# 300zx parts in an NX2000



## Sturm (Aug 24, 2017)

I'm a noob when it comes to working on cars, but I want to do something crazy with my NX. Would it be possible to swap the VG30DETT into an NX2000? I've seen stuff about GTI-R conversions and I started looking into other options. Can anyone point me in the right direction here? Any other ideas would be welcome.


----------



## Sturm (Aug 24, 2017)

After doing a little reading I was looking into swapping an SR20DET from a 240sx. Not sure how well that would work as there is little to no info out there on doing it. Any input would be very welcome. I see that view count getting higher. :^)


----------



## smj999smj (Jan 1, 2006)

240SX's never came with an SR motor; they only came with KA-engines. Their overseas sister, the Silvia, did come with the SR engine. What I don't under stand is this: if you have an NX2000, which already has an SR20DE engine, why bother swapping the engine when you can just install a turbo kit to your current engine?

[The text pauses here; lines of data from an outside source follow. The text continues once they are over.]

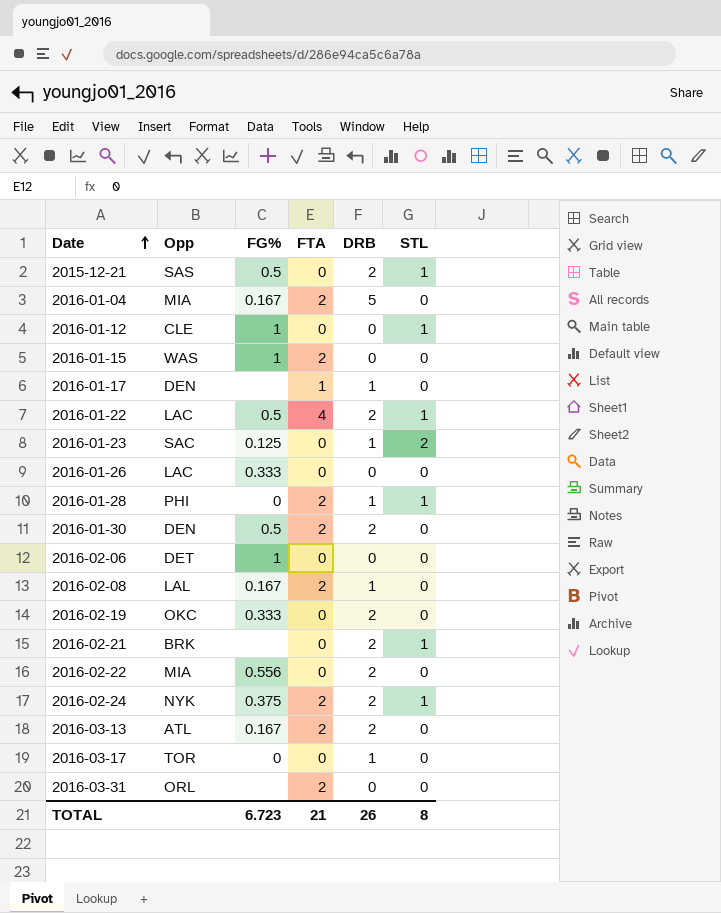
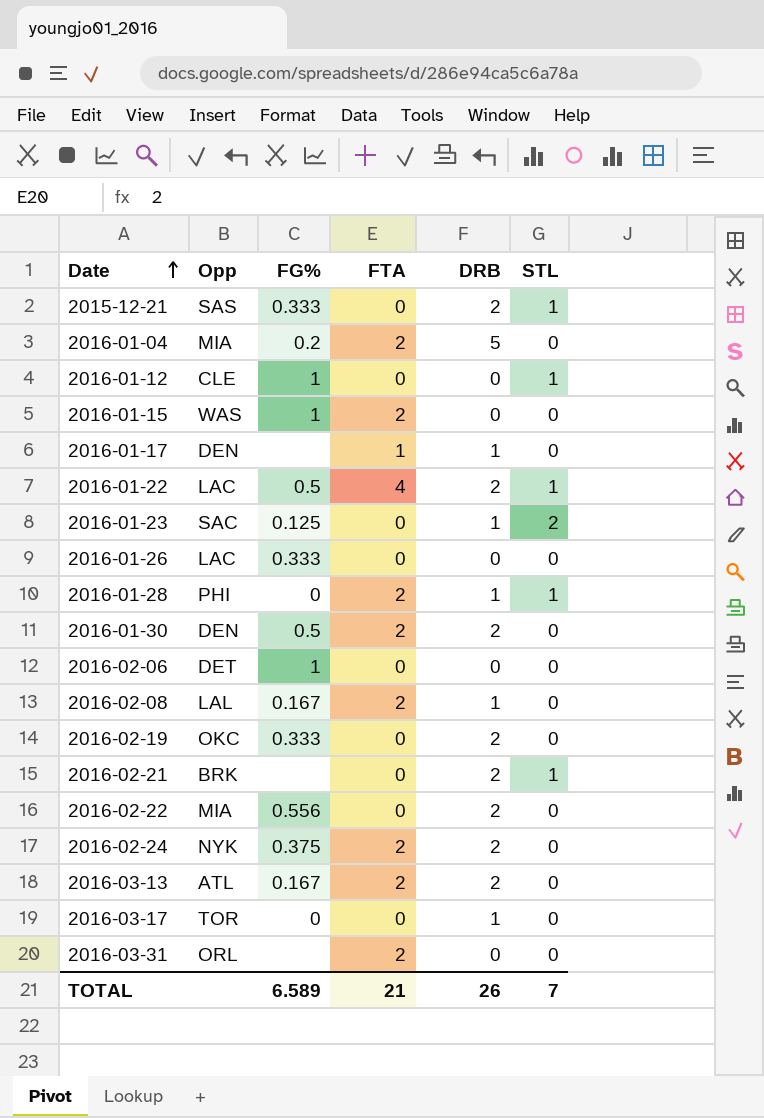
2015-12-21 | FG%: 0.5 -> 0.333
2016-01-04 | FG%: 0.167 -> 0.2
2016-02-24 | STL: 1 -> 0
TOTAL | FG%: 6.723 -> 6.589
TOTAL | STL: 8 -> 7

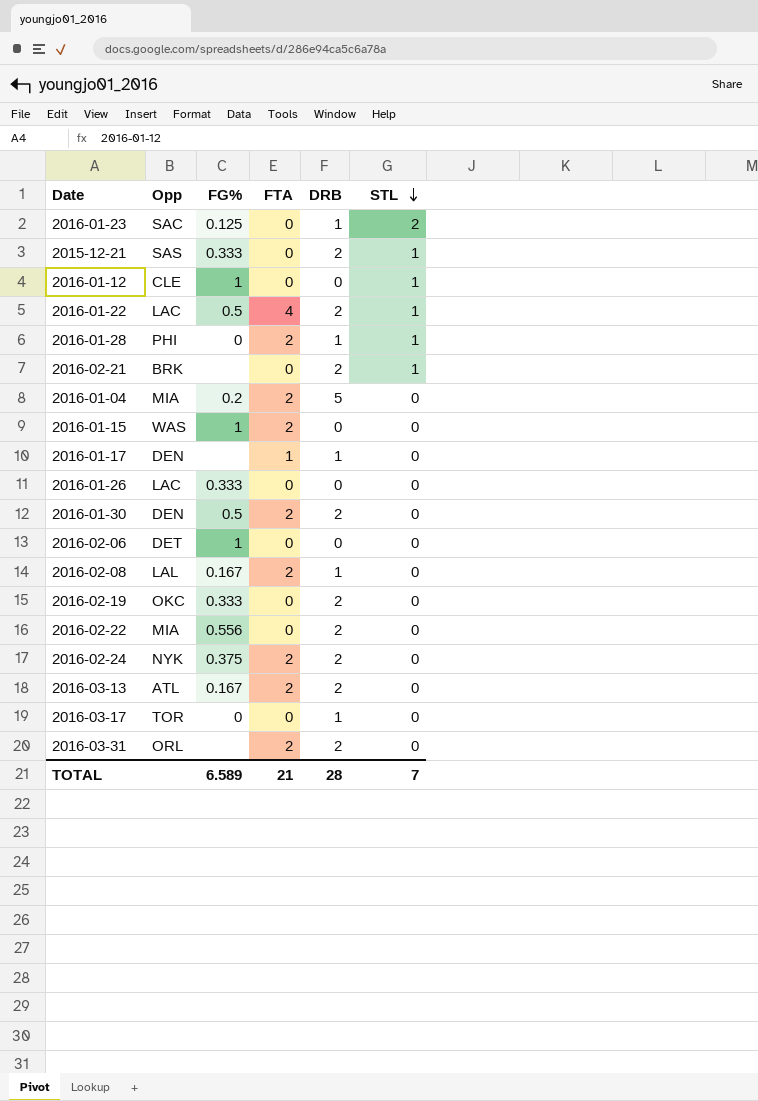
row order: Date ascending -> STL descending
2016-03-31 | DRB: 0 -> 2
TOTAL | DRB: 26 -> 28

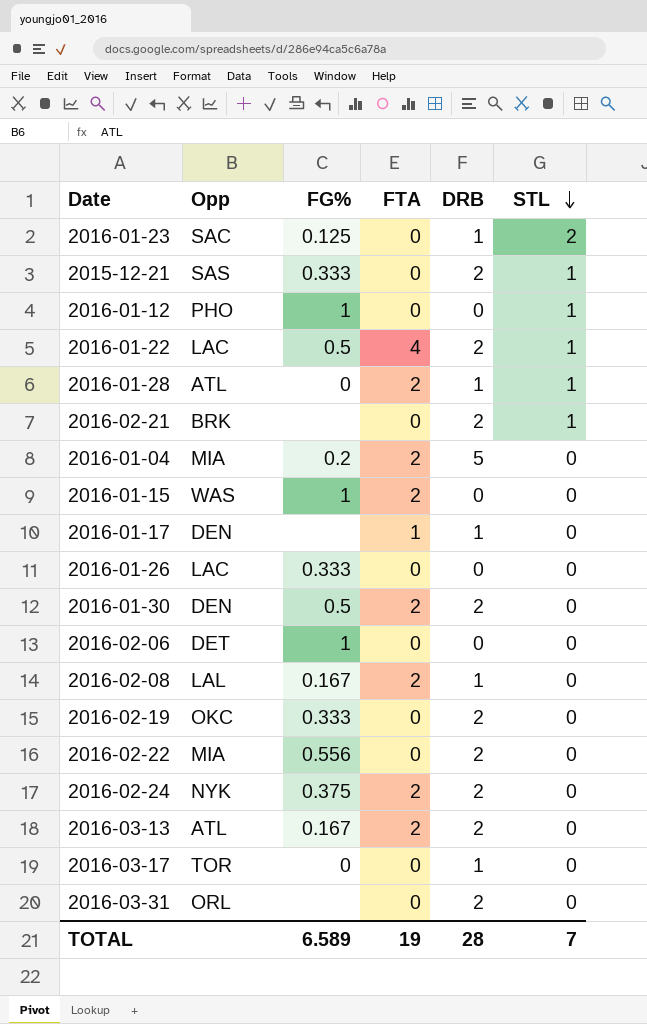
2016-01-12 | Opp: CLE -> PHO
2016-01-28 | Opp: PHI -> ATL
2016-03-31 | FTA: 2 -> 0
TOTAL | FTA: 21 -> 19

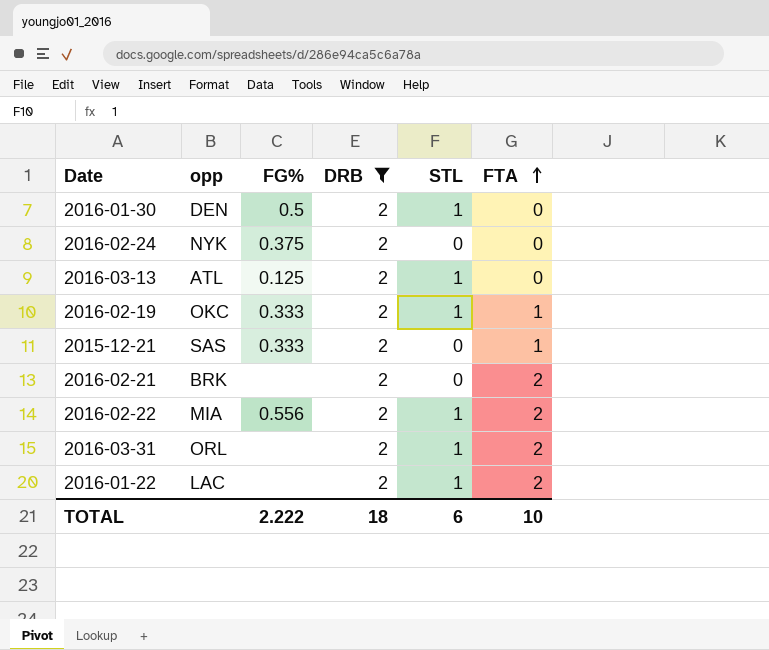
filter: none -> DRB = 2
row order: STL descending -> FTA ascending
column name: Opp -> opp
column FTA | position: 4 -> 6
2016-01-30 | STL: 0 -> 1
2016-01-30 | FTA: 2 -> 0
2016-02-24 | FTA: 2 -> 0
2016-03-13 | FG%: 0.167 -> 0.125
2016-03-13 | STL: 0 -> 1
2016-03-13 | FTA: 2 -> 0
2016-02-19 | STL: 0 -> 1
2016-02-19 | FTA: 0 -> 1
2015-12-21 | STL: 1 -> 0
2015-12-21 | FTA: 0 -> 1
2016-02-21 | STL: 1 -> 0
2016-02-21 | FTA: 0 -> 2
2016-02-22 | STL: 0 -> 1
2016-02-22 | FTA: 0 -> 2
2016-03-31 | STL: 0 -> 1
2016-03-31 | FTA: 0 -> 2
2016-01-22 | FG%: 0.5 -> none
2016-01-22 | FTA: 4 -> 2
TOTAL | FG%: 6.589 -> 2.222
TOTAL | DRB: 28 -> 18
TOTAL | STL: 7 -> 6
TOTAL | FTA: 19 -> 10

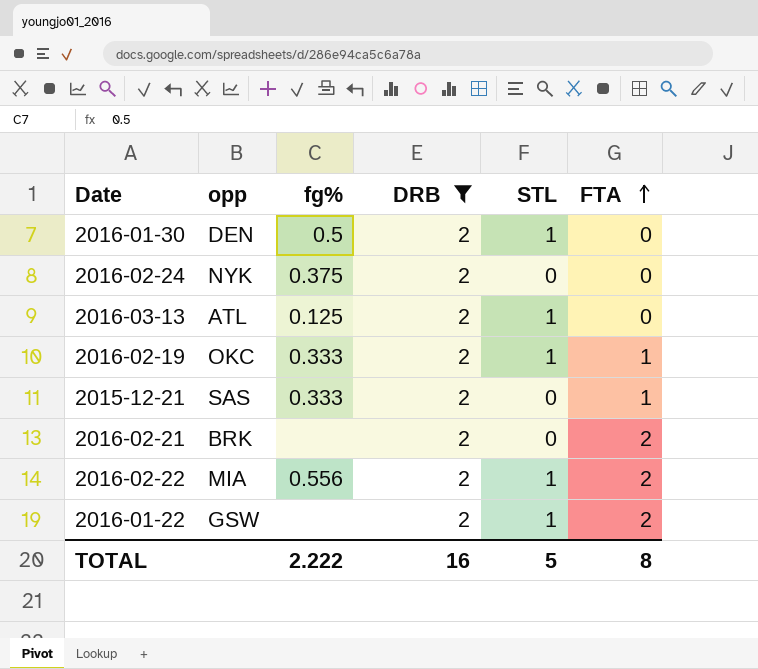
column name: FG% -> fg%
row 2016-03-31: ORL | none | 2 | 1 | 2 -> none
2016-01-22 | opp: LAC -> GSW
TOTAL | DRB: 18 -> 16
TOTAL | STL: 6 -> 5
TOTAL | FTA: 10 -> 8

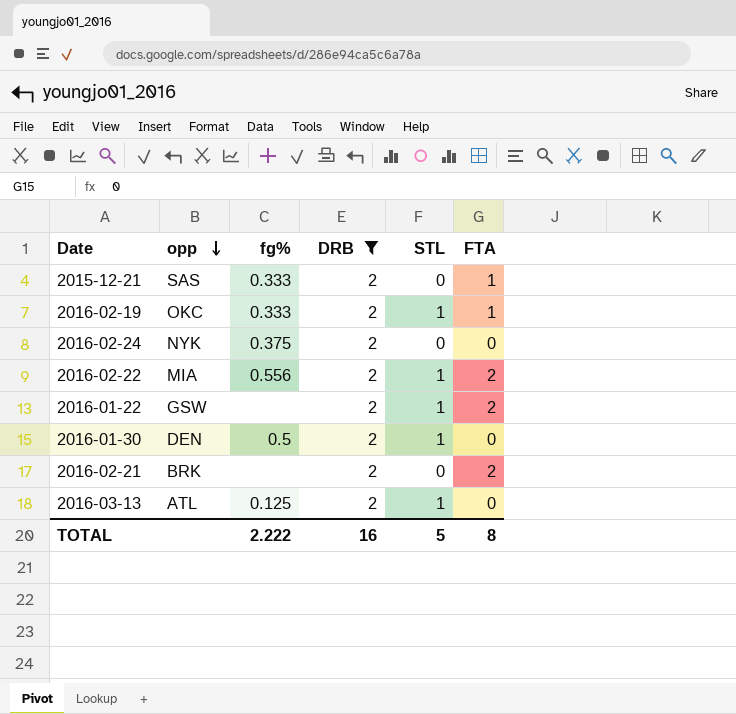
row order: FTA ascending -> opp descending

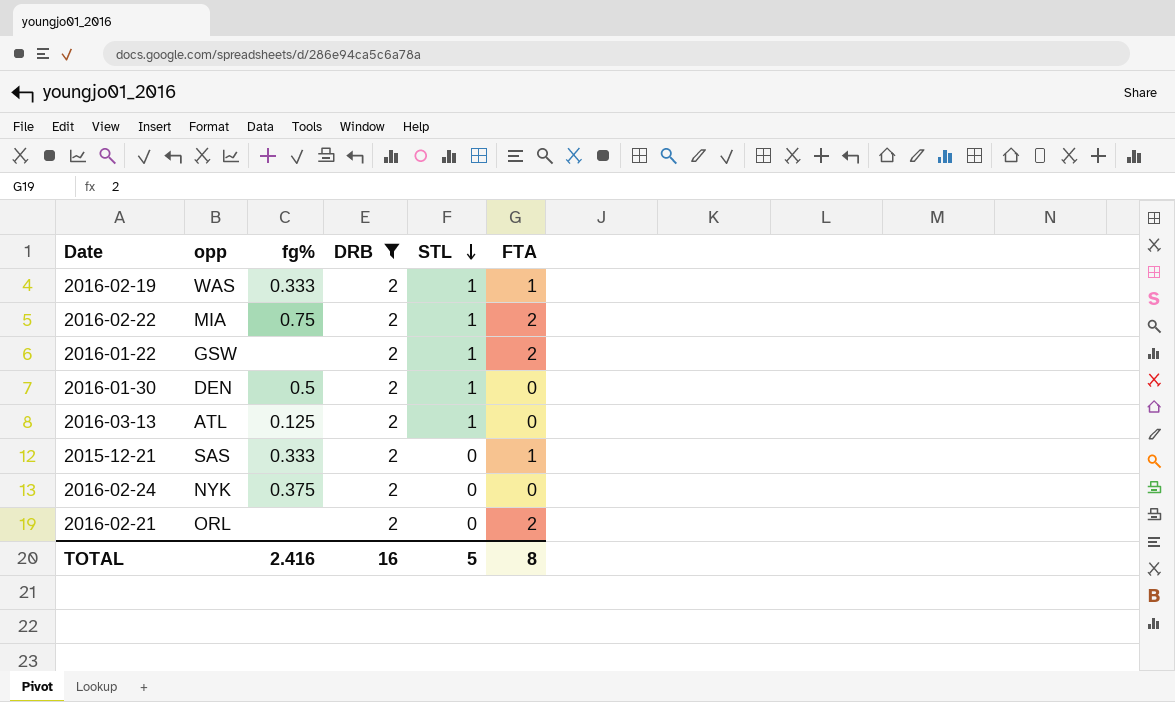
row order: opp descending -> STL descending
2016-02-19 | opp: OKC -> WAS
2016-02-22 | fg%: 0.556 -> 0.75
2016-02-21 | opp: BRK -> ORL
TOTAL | fg%: 2.222 -> 2.416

Another thing to keep in mind is that the SR engine used in the Silvia is set up for rear wheel drive orientation and often Nissan front wheel drive and rear wheel drive versions of a particular engine family have differences the block because of that; I'm not sure if the SR does or doesn't, but it would be worth looking into if you went that route. As far as turbo kits, there are a number of places. I remember JGY was pretty good and it might be worth getting in touch with them. Remember that the Sentra and NX share the same platform, so if you don't see the NX model listed, often Sentra stuff will work, as well. The NX doesn't get a lot of mention compared to the Sentra simply because they were produced in a lot less numbers. Here's a link to JGY:

Welcome to JGY - Nissan, 240sx, nissan sentra, 350z, G35, nissan sentra se-r, G20, nissan skyline gtr, nissan silvia, S13

You can get a lot of good info at this site, however, there may be other sites that are more inline with what you want to do. For SR20 info and adding turbos, you'll find a wealth of info at the site:

www.sr20forum.com


----------



## euroke23 (Sep 5, 2017)

you can import a fwd sr20det from a bluebird an avanir or a pulsar gtir or an xtrail sr20vet they all run between 1500 an 3000 bucks and have between 200 and 300 hp easy swaps too


----------